REQUIRED ACTION: Could you reproduce, word for word, everything below from the line containing "bold -> none" down to the line containing "-> <div> <div>認証済みのフォロワー</div>", with both of those lines included and no others?

RECORDS SHOWN:

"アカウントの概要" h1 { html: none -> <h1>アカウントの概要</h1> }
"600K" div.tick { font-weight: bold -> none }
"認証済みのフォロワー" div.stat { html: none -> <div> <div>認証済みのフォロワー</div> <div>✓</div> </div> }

...

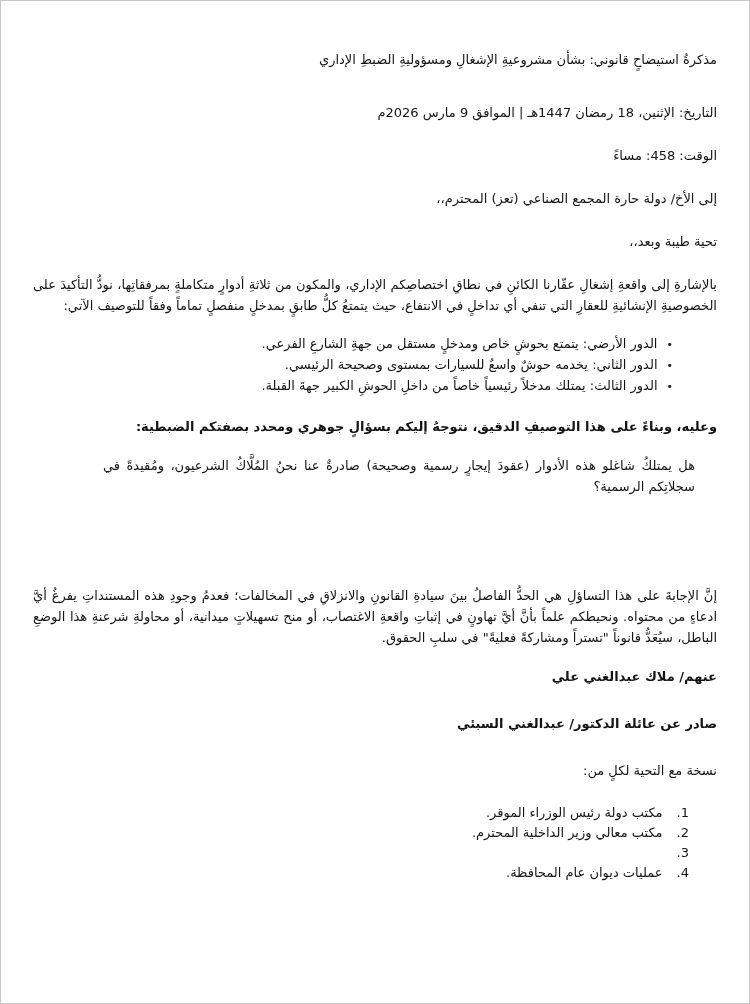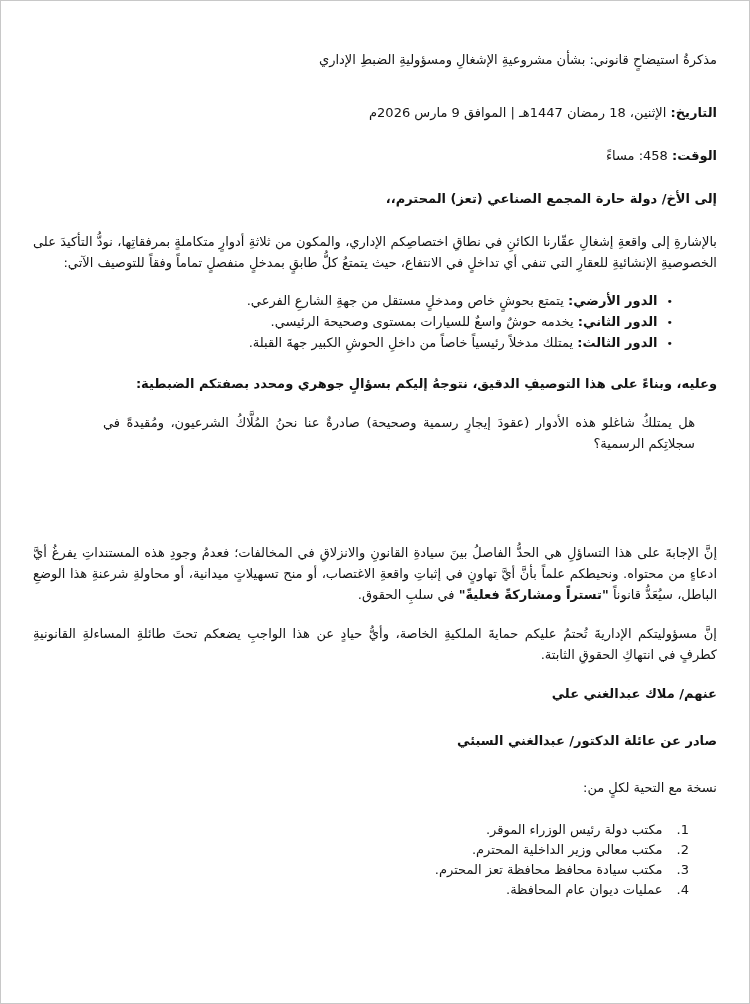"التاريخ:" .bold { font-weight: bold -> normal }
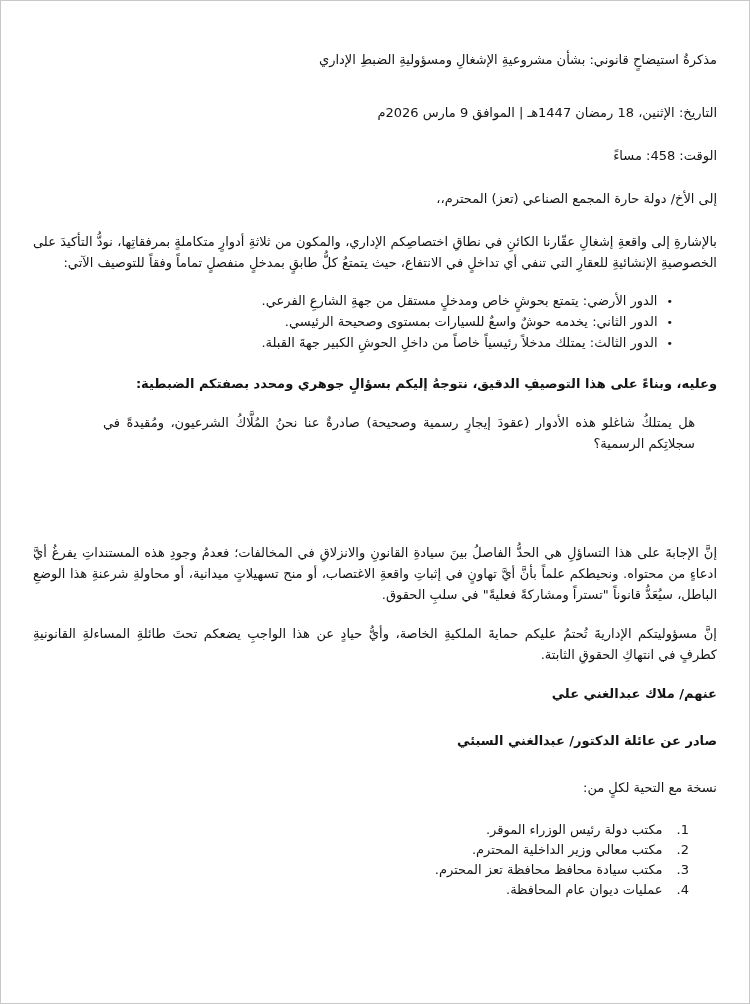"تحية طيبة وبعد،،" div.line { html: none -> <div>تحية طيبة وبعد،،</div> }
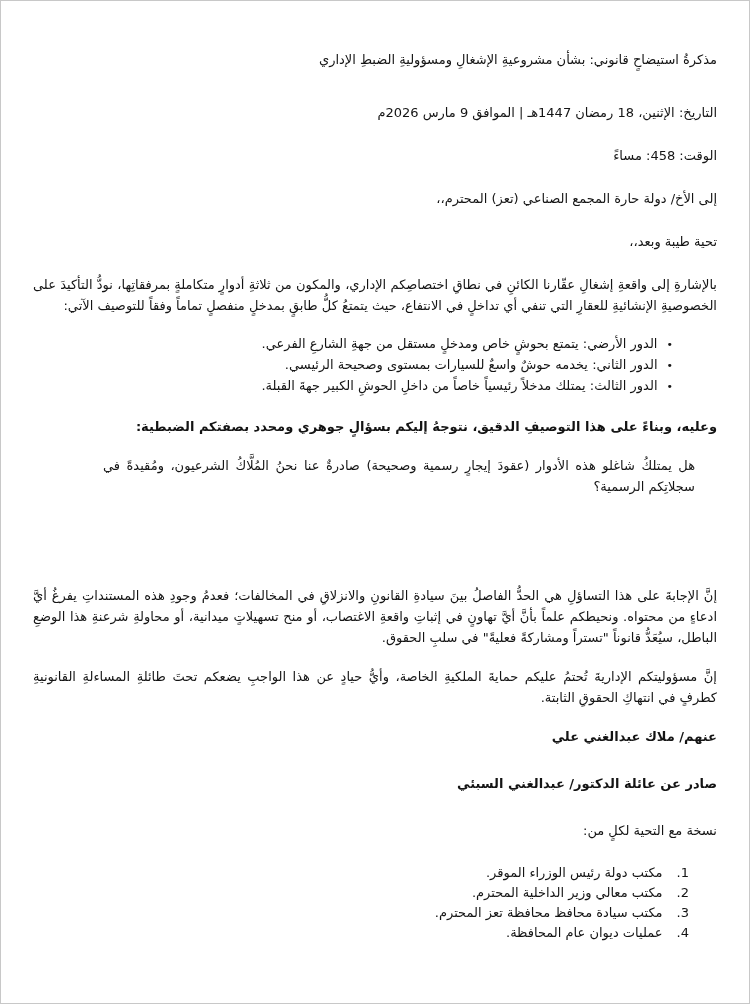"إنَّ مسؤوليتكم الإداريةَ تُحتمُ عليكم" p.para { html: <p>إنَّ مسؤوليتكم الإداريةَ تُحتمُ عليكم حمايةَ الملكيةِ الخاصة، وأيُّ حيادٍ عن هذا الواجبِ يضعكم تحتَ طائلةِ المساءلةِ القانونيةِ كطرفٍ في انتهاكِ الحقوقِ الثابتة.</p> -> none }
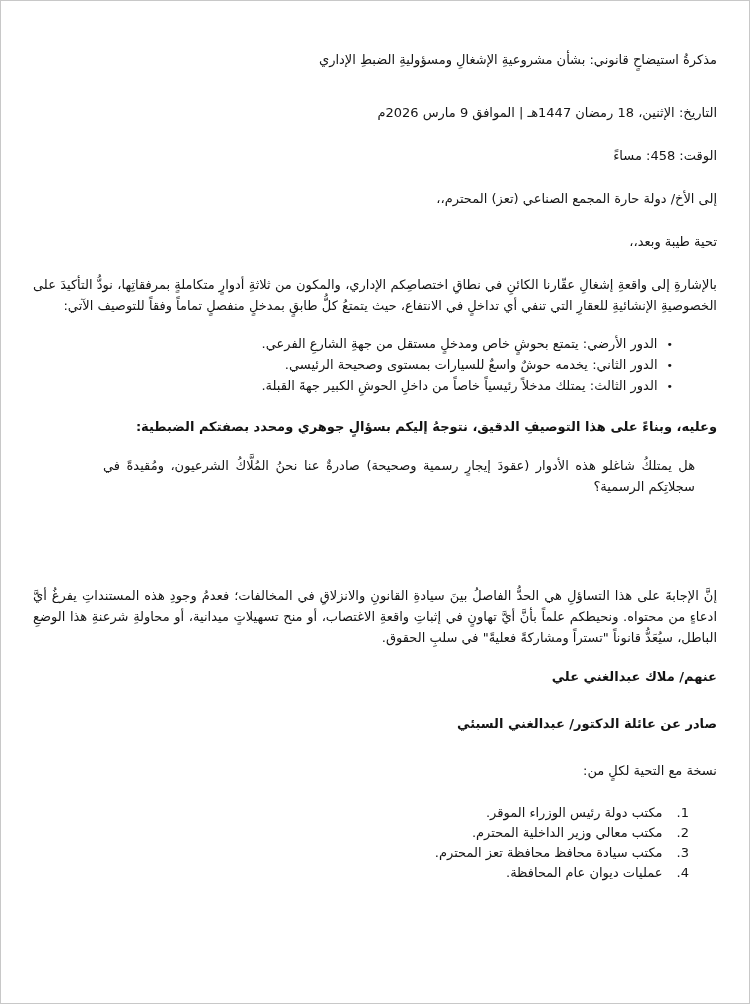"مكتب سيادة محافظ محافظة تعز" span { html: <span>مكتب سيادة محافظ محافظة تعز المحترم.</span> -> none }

ANSWER BELOW:
"600K" div.tick { font-weight: bold -> none }
"認証済みのフォロワー" div.stat { html: none -> <div> <div>認証済みのフォロワー</div> <div>✓</div> </div> }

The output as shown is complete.